Heme is a potential iron source in the intestine and was reported to be present within the cecal fluid of the rabbit intestine (64, 65); however, to our knowledge, this has not been assessed in infant mice. Disruption of the three heme receptors in V. cholerae, which prevented heme transport, did not result in a loss of fitness during in vivo competition with the wild type (24). This indicated that heme transport was not essential for V. cholerae virulence but did not establish whether heme is available to serve as an iron source in vivo. The hemA mutant, which cannot synthesize heme but can grow in the presence of exogenous heme, was unable to acquire sufficient heme to colonize and compete with the wild-type strain, suggesting that little or no heme is available to V. cholerae growing in the mouse intestine. This indicates that the system used by the null mutant to acquire iron in the infant mouse model is not heme.

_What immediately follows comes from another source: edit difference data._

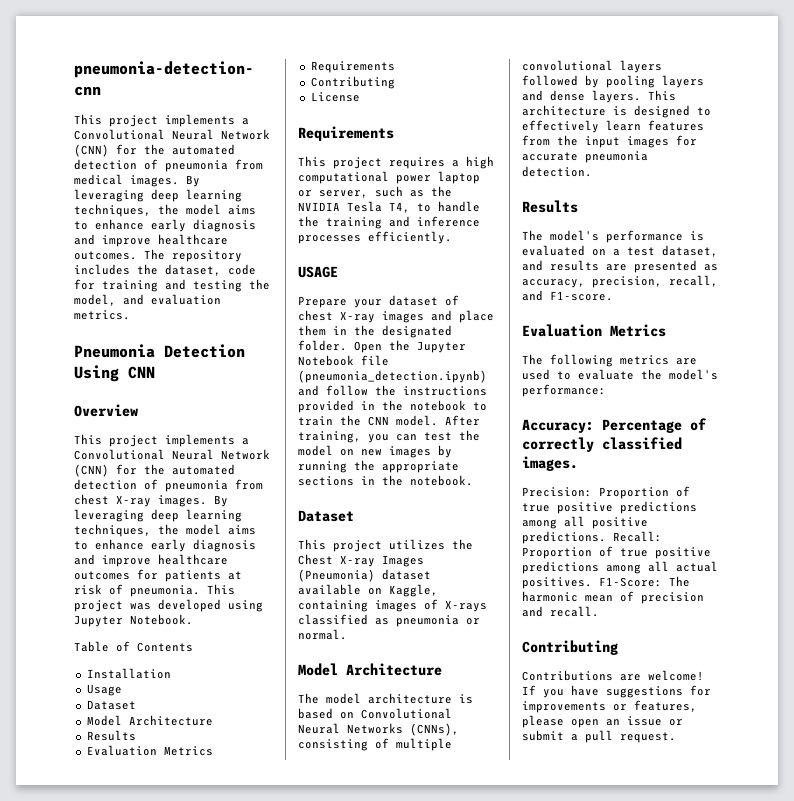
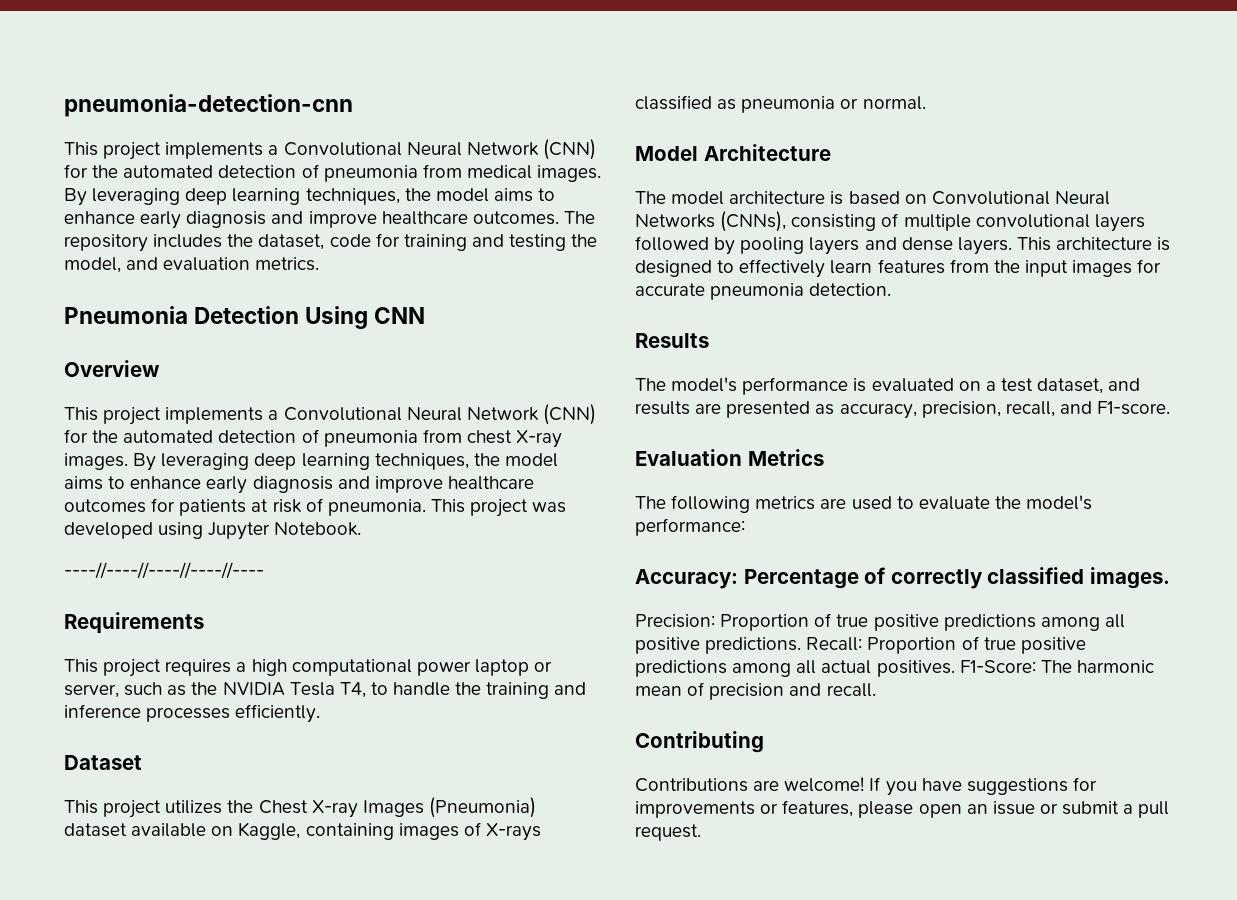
- Table of Contents
- Installation
- Usage
- Dataset
- Model Architecture
- Results
- Evaluation Metrics
- Requirements
- Contributing
- License
+ ----//----//----//----//----
- USAGE
- Prepare your dataset of chest X-ray images and place them in the designated folder. Open the Jupyter Notebook file (pneumonia_detection.ipynb) and follow the instructions provided in the notebook to train the CNN model. After training, you can test the model on new images by running the appropriate sections in the notebook.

The data presented in this study support a model whereby multiple iron acquisition systems contribute to the growth of V. cholerae in different environments. These systems have optimal conditions for iron acquisition, but there is overlap, ensuring some redundancy for acquiring this essential element. More than one system contributes to iron acquisition in vivo. The null strain had a reduction in fitness, indicating that at least one of the four systems missing in this strain contributes to colonization; however, the defect was modest, suggesting the presence of an additional system. Identifying this system, which is likely the same one supplying iron in anaerobiosis, is important to understanding the pathogenicity of this organism.